## PROMPT
Restate the full listing word for word and leave the pictures out.
━━━━━━━━━━━━━━━━
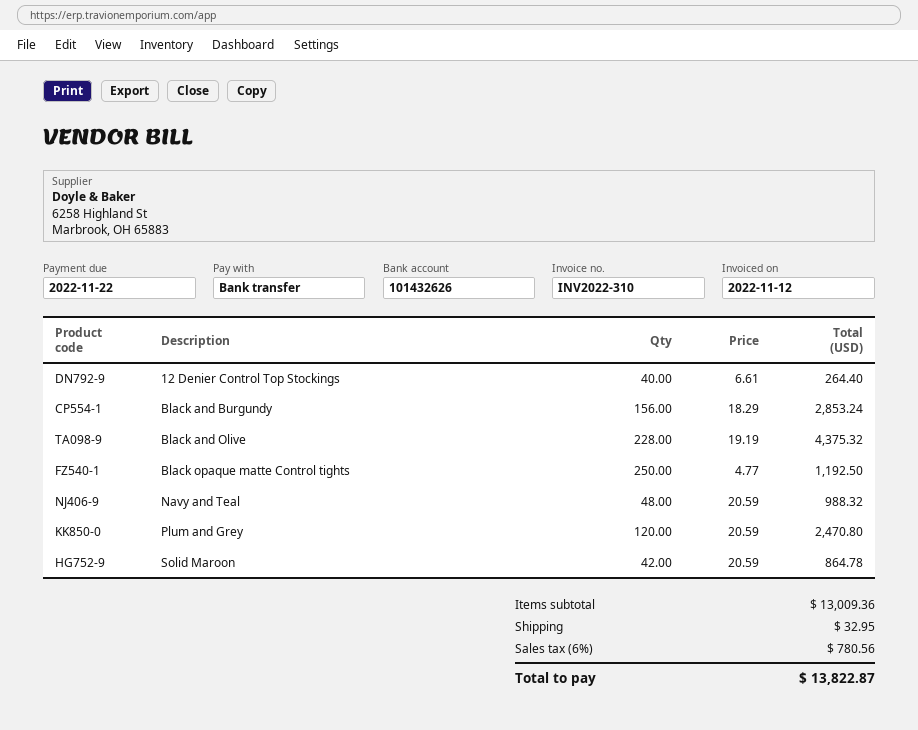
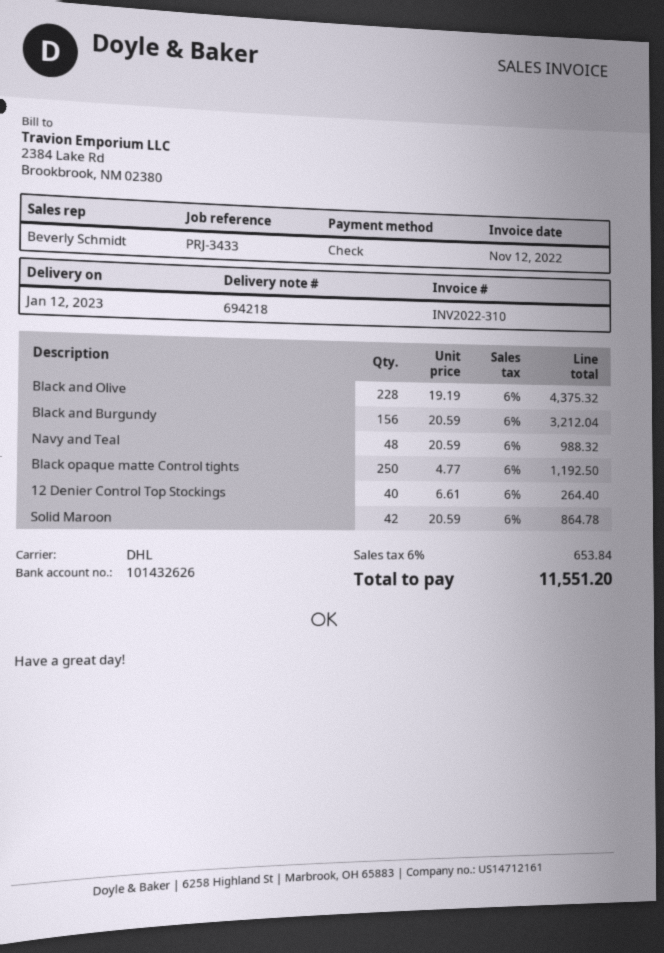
payment method: bank transfer -> cheque
Black and Burgundy: 156 x 18.29 = 2853.24 -> 156 x 20.59 = 3212.04
Plum and Grey: 120 x 20.59 = 2470.80 -> none
shipping: 32.95 -> none
tax: 6% = 780.56 -> 6% = 653.84
total: 13822.87 -> 11551.20

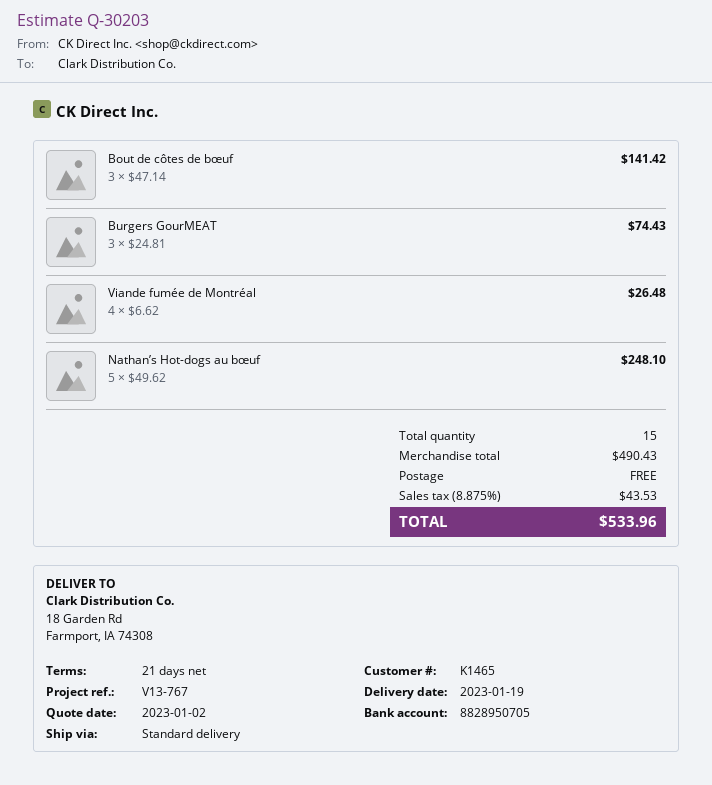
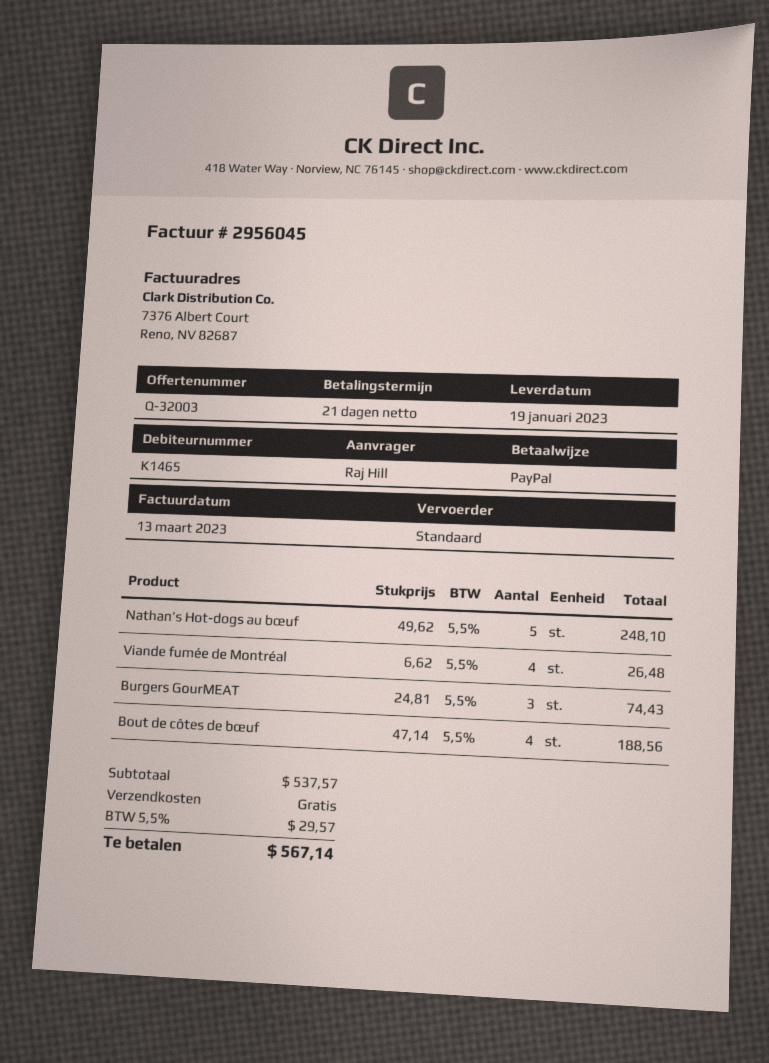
quote number: Q-30203 -> Q-32003
Bout de côtes de bœuf: 3 x 47.14 = 141.42 -> 4 x 47.14 = 188.56
subtotal: 490.43 -> 537.57
tax: 8.875% = 43.53 -> 5.5% = 29.57
total: 533.96 -> 567.14

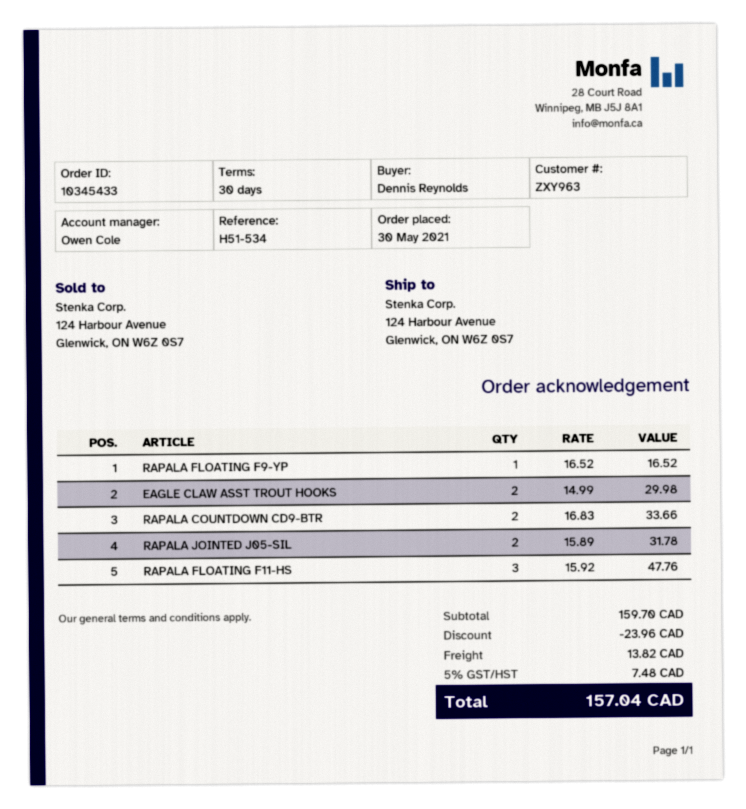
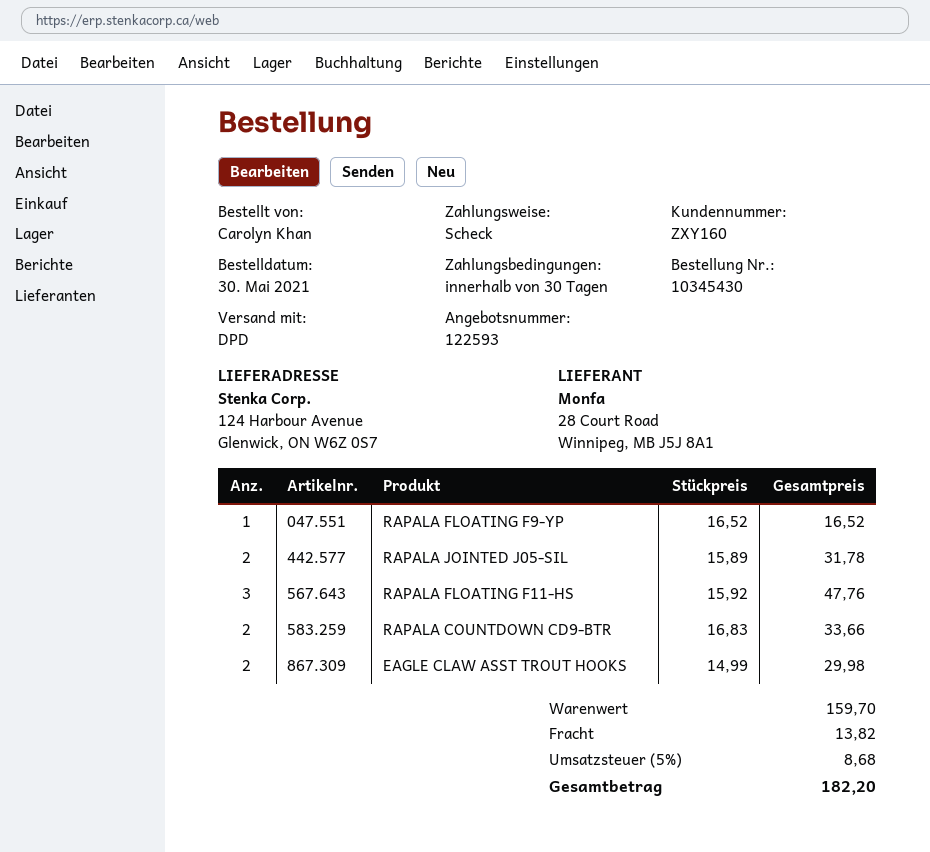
order number: 10345433 -> 10345430
customer number: ZXY963 -> ZXY160
ordered by: Dennis Reynolds -> Carolyn Khan
discount: 23.96 -> none
tax: 5% = 7.48 -> 5% = 8.68
total: 157.04 -> 182.20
━━━━━━━━━━━━━━━━
## PROBLEM SOLUTION
payment method: bank transfer -> cheque
Black and Burgundy: 156 x 18.29 = 2853.24 -> 156 x 20.59 = 3212.04
Plum and Grey: 120 x 20.59 = 2470.80 -> none
shipping: 32.95 -> none
tax: 6% = 780.56 -> 6% = 653.84
total: 13822.87 -> 11551.20

quote number: Q-30203 -> Q-32003
Bout de côtes de bœuf: 3 x 47.14 = 141.42 -> 4 x 47.14 = 188.56
subtotal: 490.43 -> 537.57
tax: 8.875% = 43.53 -> 5.5% = 29.57
total: 533.96 -> 567.14

order number: 10345433 -> 10345430
customer number: ZXY963 -> ZXY160
ordered by: Dennis Reynolds -> Carolyn Khan
discount: 23.96 -> none
tax: 5% = 7.48 -> 5% = 8.68
total: 157.04 -> 182.20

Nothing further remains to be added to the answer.